In every species of industry there are three things: theory, application and execution. Hence three kinds of labourers; the man of science, the undertaker, and the workman,
All are obliged to expend more or less before they can receive, and especially the undertaker.
These advances are furnished by anterior economies, and are called capitals.
The man of science and the workman are regularly compensated by the undertaker; but he has no benefit but in proportion to the success of his fabrication.
It is indispensable that the labors most necessary should be the most moderately recompensed.
This is true most especially of those relative to agricultural industry.
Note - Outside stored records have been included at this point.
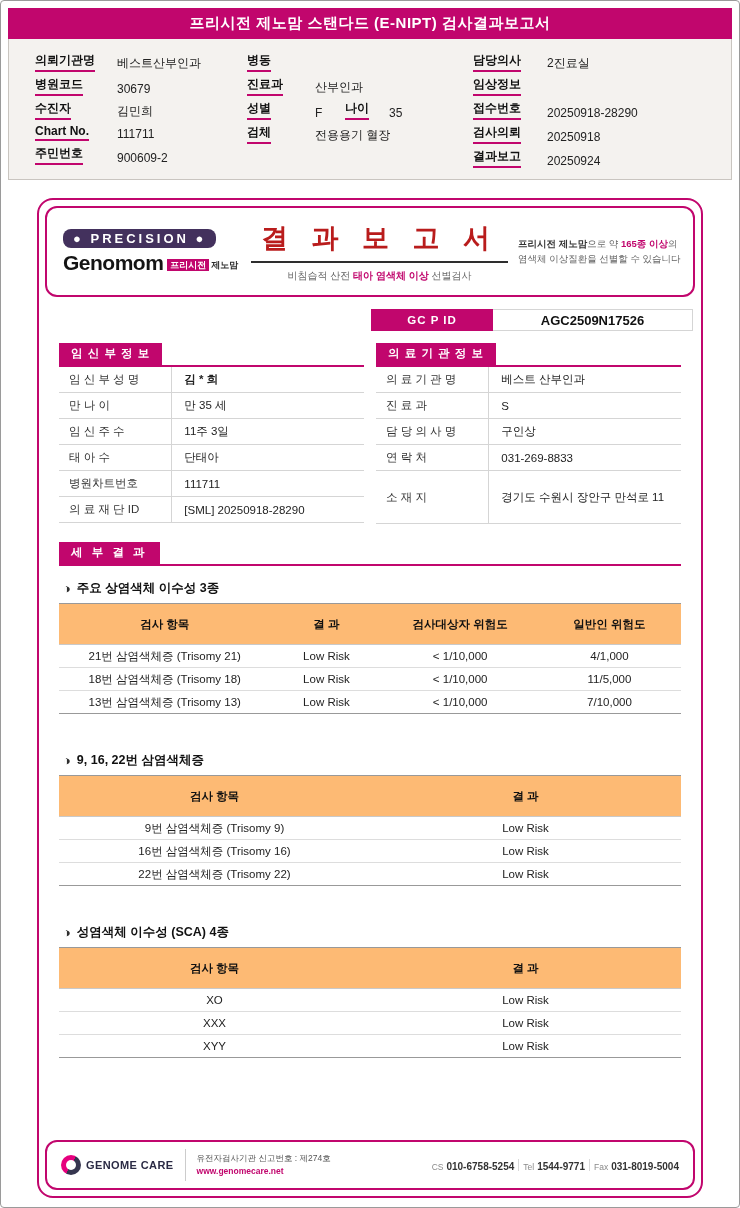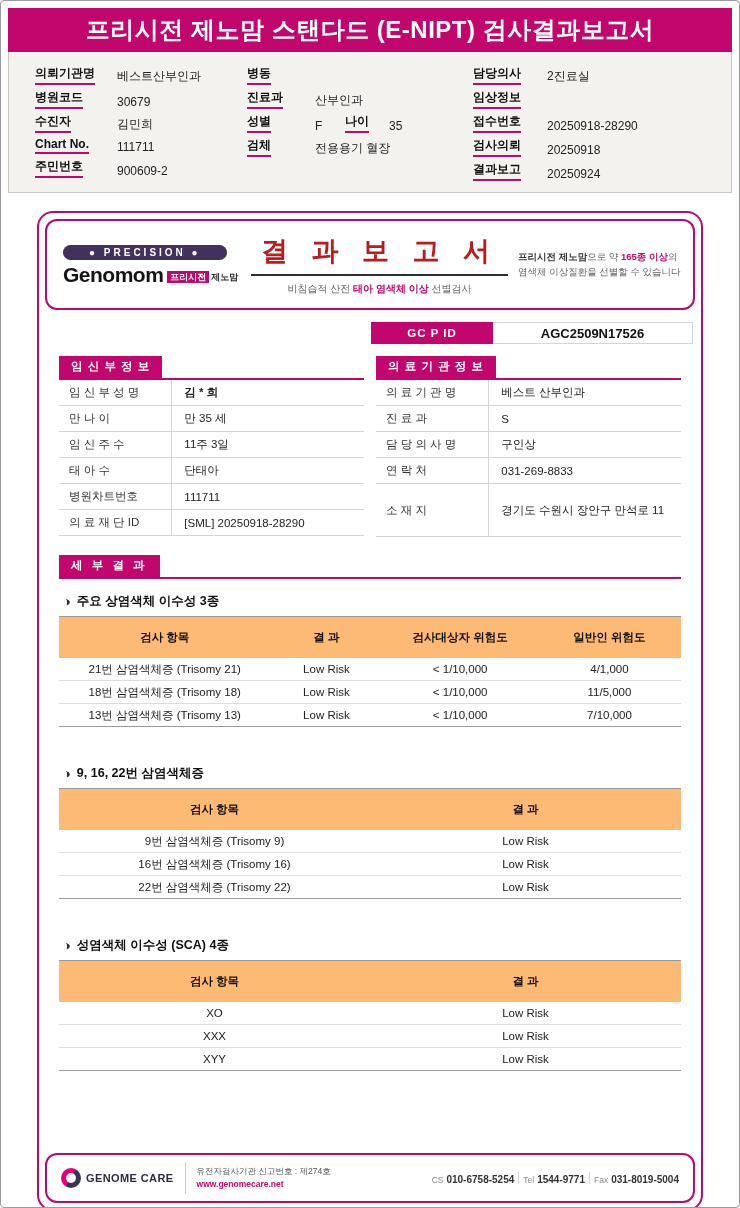--- a/index.html
+++ b/index.html
@@ -7,41 +7,41 @@
     --accent-dark:#9c0558;
     --ink:#1c1c1c;
   }
   *{margin:0;padding:0;box-sizing:border-box;}
   html,body{background:#fff;}
   body{font-family:"Liberation Sans","DejaVu Sans",sans-serif;color:var(--ink);}
   .page{width:740px;height:1208px;border:1px solid #9a9a9a;border-radius:4px;background:#fff;overflow:hidden;position:relative;}
 
   
   .top-banner{margin:7px 7px 0;background:var(--accent);color:#fff;text-align:center;
-    font-weight:bold;font-size:24px;padding:6px 0;letter-spacing:.5px;}
+    font-weight:bold;font-size:15px;padding:6px 0;letter-spacing:.5px;}
 
   
   .req-info{margin:0 7px;background:#f4f2ef;border:1px solid #c9c5c0;border-top:none;
     padding:9px 26px 11px;display:grid;grid-template-columns:212px 226px 1fr;}
   .req-row{display:flex;align-items:flex-end;margin-top:4px;min-height:17px;font-size:12px;}
   .req-label{display:inline-block;font-weight:bold;color:#111;}
   .req-label .u{display:inline-block;border-bottom:2px solid var(--accent);padding-bottom:1px;}
   .w80{width:82px;} .w66{width:68px;} .w70{width:74px;} .w40{width:44px;}
   .req-val{color:#222;}
   .vfix{width:30px;}
 
   
   .doc{margin:18px 36px 0;height:1000px;border:2px solid var(--accent);border-radius:16px;
     background:#fff;display:flex;flex-direction:column;}
 
   .doc-header{margin:6px;border:2px solid var(--accent);border-radius:12px;
     display:flex;align-items:center;padding:12px 16px;gap:10px;}
   .logo-block{width:178px;flex:0 0 auto;}
-  .precision-pill{display:inline-block;background:#43315d;color:#fff;font-size:10px;
-    letter-spacing:3px;padding:2px 26px;border-radius:8px;font-weight:bold;}
+  .precision-pill{display:inline-block;background:#43315d;color:#fff;font-size:13px;
+    letter-spacing:3px;padding:2px 10px;border-radius:8px;font-weight:bold;}
   .brand-line{margin-top:3px;white-space:nowrap;}
   .brand{font-size:21px;font-weight:bold;letter-spacing:-.5px;color:#141414;}
   .kr1{background:var(--accent);color:#fff;font-size:9px;font-weight:bold;padding:1px 3px;margin-left:4px;vertical-align:2px;text-align:center;}
   .kr2{color:#2a2a2a;font-size:9px;font-weight:bold;margin-left:2px;vertical-align:2px;}
   .title-block{flex:1;text-align:center;}
   .doc-title{display:inline-block;font-size:27px;font-weight:900;letter-spacing:8px;
     color:#b91c1c;border-bottom:2px solid #2e2e2e;padding:0 10px 5px;white-space:nowrap;}
   .doc-subtitle{margin-top:6px;font-size:10px;color:#666;}
   .doc-subtitle .em{color:var(--accent);font-weight:bold;}
   .tagline{width:172px;flex:0 0 auto;font-size:9.5px;color:#666;line-height:1.55;}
This has moreover the inconvenience that the agricultural undertaker cannot make up for the mediocrity of his profits by the great extension of his business.
Accordingly this profession has no attractions for the rich.
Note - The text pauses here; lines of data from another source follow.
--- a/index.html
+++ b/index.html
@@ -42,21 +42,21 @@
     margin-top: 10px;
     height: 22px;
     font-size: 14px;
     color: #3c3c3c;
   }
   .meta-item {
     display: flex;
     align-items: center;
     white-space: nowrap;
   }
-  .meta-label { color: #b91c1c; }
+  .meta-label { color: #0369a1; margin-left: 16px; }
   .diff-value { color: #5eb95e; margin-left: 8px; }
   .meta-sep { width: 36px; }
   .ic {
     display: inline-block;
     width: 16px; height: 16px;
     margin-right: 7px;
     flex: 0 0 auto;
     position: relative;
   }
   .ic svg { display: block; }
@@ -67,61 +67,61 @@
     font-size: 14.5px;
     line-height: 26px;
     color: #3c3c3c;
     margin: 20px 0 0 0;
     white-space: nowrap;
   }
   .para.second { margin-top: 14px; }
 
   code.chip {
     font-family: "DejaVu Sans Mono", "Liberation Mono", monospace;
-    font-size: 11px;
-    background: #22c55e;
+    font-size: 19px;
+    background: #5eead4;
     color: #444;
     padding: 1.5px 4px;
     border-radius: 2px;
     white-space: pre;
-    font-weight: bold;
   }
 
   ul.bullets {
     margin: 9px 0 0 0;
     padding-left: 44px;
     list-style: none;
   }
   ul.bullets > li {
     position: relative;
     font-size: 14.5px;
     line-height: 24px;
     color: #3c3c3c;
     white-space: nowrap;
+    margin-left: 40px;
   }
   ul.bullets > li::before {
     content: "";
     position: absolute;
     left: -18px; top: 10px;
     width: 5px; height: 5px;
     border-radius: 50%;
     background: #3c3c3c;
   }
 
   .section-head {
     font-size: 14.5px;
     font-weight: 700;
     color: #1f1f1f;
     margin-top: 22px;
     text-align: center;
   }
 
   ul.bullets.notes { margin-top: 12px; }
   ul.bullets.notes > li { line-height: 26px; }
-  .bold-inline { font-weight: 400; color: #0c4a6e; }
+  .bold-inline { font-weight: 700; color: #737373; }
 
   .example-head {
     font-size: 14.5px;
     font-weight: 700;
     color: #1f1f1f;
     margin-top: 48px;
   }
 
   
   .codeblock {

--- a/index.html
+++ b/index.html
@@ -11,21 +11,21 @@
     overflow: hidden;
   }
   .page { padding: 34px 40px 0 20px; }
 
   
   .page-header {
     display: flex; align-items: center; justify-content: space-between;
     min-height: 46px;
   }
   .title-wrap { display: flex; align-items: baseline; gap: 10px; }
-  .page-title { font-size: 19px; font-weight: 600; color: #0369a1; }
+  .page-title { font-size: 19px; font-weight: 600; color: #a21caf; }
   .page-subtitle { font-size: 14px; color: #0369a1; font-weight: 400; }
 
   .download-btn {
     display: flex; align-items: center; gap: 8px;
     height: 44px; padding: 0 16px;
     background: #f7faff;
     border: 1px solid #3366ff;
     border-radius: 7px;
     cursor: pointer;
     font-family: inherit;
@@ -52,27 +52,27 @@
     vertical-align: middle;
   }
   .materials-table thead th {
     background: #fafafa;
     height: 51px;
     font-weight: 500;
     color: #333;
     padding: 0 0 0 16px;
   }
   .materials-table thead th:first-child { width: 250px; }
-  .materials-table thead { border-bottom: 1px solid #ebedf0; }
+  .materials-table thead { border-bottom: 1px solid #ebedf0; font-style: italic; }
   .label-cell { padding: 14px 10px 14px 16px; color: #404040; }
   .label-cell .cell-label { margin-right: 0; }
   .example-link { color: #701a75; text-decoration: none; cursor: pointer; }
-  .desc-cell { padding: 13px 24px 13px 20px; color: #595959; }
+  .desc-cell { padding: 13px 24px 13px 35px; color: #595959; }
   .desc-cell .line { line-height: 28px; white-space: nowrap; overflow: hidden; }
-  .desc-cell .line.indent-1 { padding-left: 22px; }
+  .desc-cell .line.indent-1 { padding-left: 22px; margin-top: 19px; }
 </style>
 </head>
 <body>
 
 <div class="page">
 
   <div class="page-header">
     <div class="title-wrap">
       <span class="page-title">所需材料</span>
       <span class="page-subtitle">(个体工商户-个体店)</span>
The proprietors of land who do not cultivate it are strangers to agricultural industry. They are merely lenders of funds.
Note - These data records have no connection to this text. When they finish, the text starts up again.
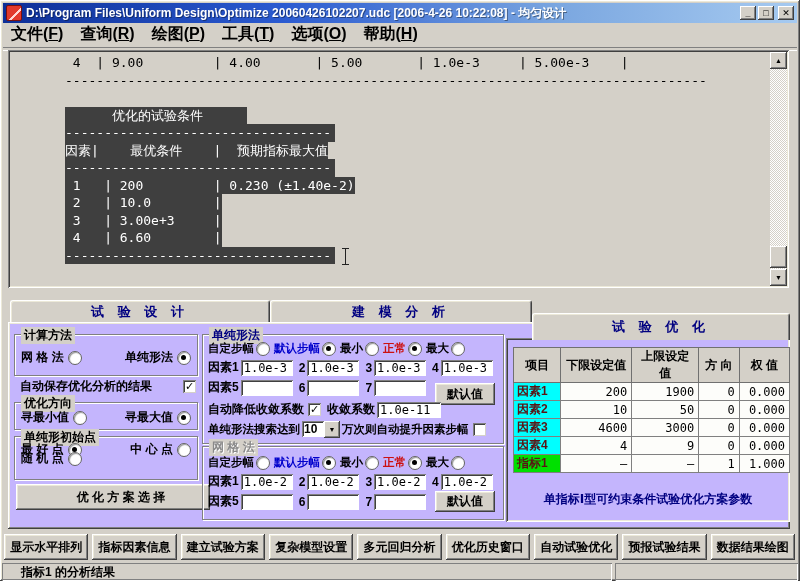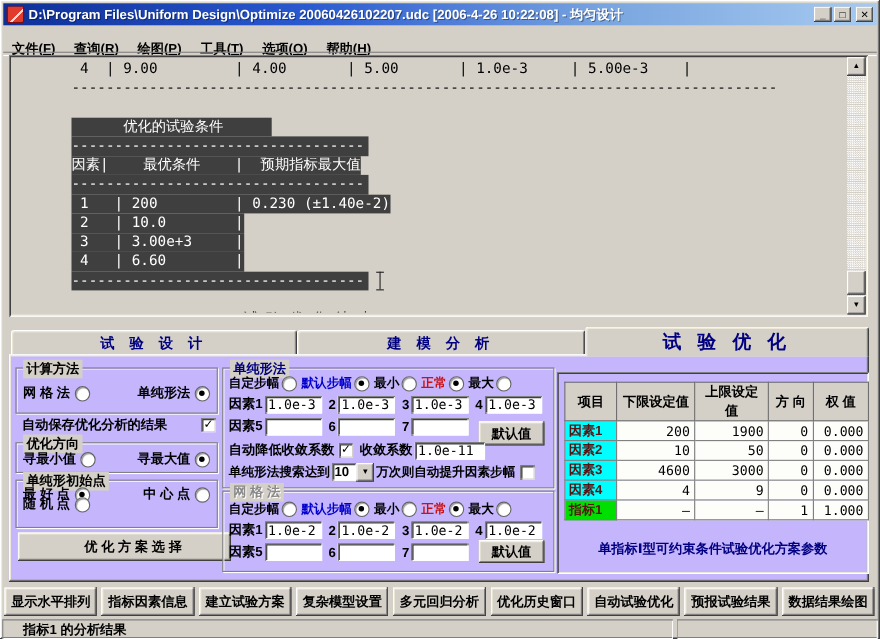--- a/index.html
+++ b/index.html
@@ -13,22 +13,22 @@
   .appicon{width:14px;height:14px;background:linear-gradient(135deg,#e23a2c 0 55%,#ffd9d4 55% 65%,#e23a2c 65%);
     border:1px solid #7a1010;border-radius:2px;margin-right:4px;flex:none;}
   .titletext{color:#fff;font-size:12px;font-weight:bold;white-space:nowrap;overflow:hidden;flex:1;
     text-shadow:1px 1px 0 rgba(0,0,0,.4);}
   .tbtns{display:flex;gap:2px;flex:none;}
   .tbtn{width:16px;height:14px;background:#d4d0c8;display:flex;align-items:center;justify-content:center;
     font-size:9px;font-weight:bold;color:#000;line-height:1;
     box-shadow:inset -1px -1px 0 #404040, inset 1px 1px 0 #fff, inset -2px -2px 0 #808080;}
   .tbtn.close{margin-left:2px;}
   
-  .menubar{position:absolute;left:3px;top:32px;right:3px;height:24px;display:flex;align-items:center;
-    gap:17px;padding-left:8px;font-size:12px;font-weight:bold;color:#000;}
+  .menubar{position:absolute;left:3px;top:22px;right:3px;height:24px;display:flex;align-items:center;
+    gap:17px;padding-left:8px;font-size:16px;font-weight:bold;color:#000;}
   .mi{white-space:nowrap;cursor:default;}
   .mi u{text-decoration:underline;}
   .groove{position:absolute;left:3px;right:3px;height:2px;border-top:1px solid #808080;border-bottom:1px solid #fff;}
   
   .textpanel{position:absolute;left:8px;top:50px;width:781px;height:238px;background:#d4d0c8;
     box-shadow:inset 1px 1px 0 #808080, inset -1px -1px 0 #fff, inset 2px 2px 0 #404040, inset -2px -2px 0 #ece9d8;}
   .textcontent{position:absolute;left:10px;top:4px;right:24px;bottom:4px;overflow:hidden;
     font-family:"DejaVu Sans Mono","Liberation Mono",monospace;font-size:13px;line-height:17.5px;color:#000;padding-left:47px;}
   .tline{white-space:pre;height:17.5px;}
   .tline .sel{background:#3f3f3f;color:#fff;display:inline-block;}
@@ -41,21 +41,21 @@
   .sbtn{position:absolute;left:0;width:17px;height:17px;background:#d4d0c8;display:flex;align-items:center;justify-content:center;
     font-size:7px;color:#000;box-shadow:inset -1px -1px 0 #404040, inset 1px 1px 0 #fff, inset -2px -2px 0 #808080;}
   .sb-up{top:0;} .sb-down{bottom:0;}
   .sthumb{position:absolute;left:0;width:17px;height:22px;bottom:18px;background:#d4d0c8;
     box-shadow:inset -1px -1px 0 #404040, inset 1px 1px 0 #fff, inset -2px -2px 0 #808080;}
   
   .tab{position:absolute;height:22px;top:300px;background:#d4d0c8;text-align:center;
     font-size:13px;font-weight:bold;color:#000080;letter-spacing:5px;line-height:22px;
     border:1px solid;border-color:#fff #404040 #d4d0c8 #fff;border-radius:3px 3px 0 0;
     box-shadow:inset 1px 1px 0 #ece9d8, inset -1px 0 0 #808080;z-index:1;cursor:default;}
-  .tab.active{top:297px;height:26px;z-index:3;font-size:17px;line-height:25px;border-bottom:none;}
+  .tab.active{top:313px;height:26px;z-index:3;font-size:13px;line-height:25px;border-bottom:none;}
   
   .content{position:absolute;left:8px;top:322px;width:782px;height:207px;background:#c4b5fd;z-index:2;
     box-shadow:inset -1px -1px 0 #404040, inset 1px 1px 0 #fff, inset -2px -2px 0 #808080, inset 2px 2px 0 #ece9d8;}
   .grp{position:absolute;border:1px solid #808080;box-shadow:inset 1px 1px 0 #fff, 1px 1px 0 #fff;}
   .leg{position:absolute;top:-8px;left:6px;background:#d4d0c8;padding:0 3px;font-size:12px;font-weight:bold;white-space:nowrap;}
   .leg.navy{color:#000080;}
   .leg.dis{color:#8a8a8a;text-shadow:1px 1px 0 #fff;}
   .row{position:absolute;display:flex;align-items:center;font-size:12px;font-weight:bold;white-space:nowrap;}
   .rb{width:12px;height:12px;border-radius:50%;background:#fff;border:1px solid #636363;flex:none;position:relative;
     box-shadow:inset 1px 1px 1px #9a9a9a;}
They dispose of them according to the convenience of those whom they can engage to labor them.
There are four sorts of undertakers; two with greater or smaller means, the lessees of great and small farms; and two almost without means, those who farm on shares and labourers.
Hence four species of cultivation essentially different.
The division into great and small culture is insufficient and subject to ambiguity.
Agriculture then is the first of arts in relation to necessity, but not in regard to riches.
It is because our means of subsistence and our means of existence are two very different things, and we are wrong to confound them.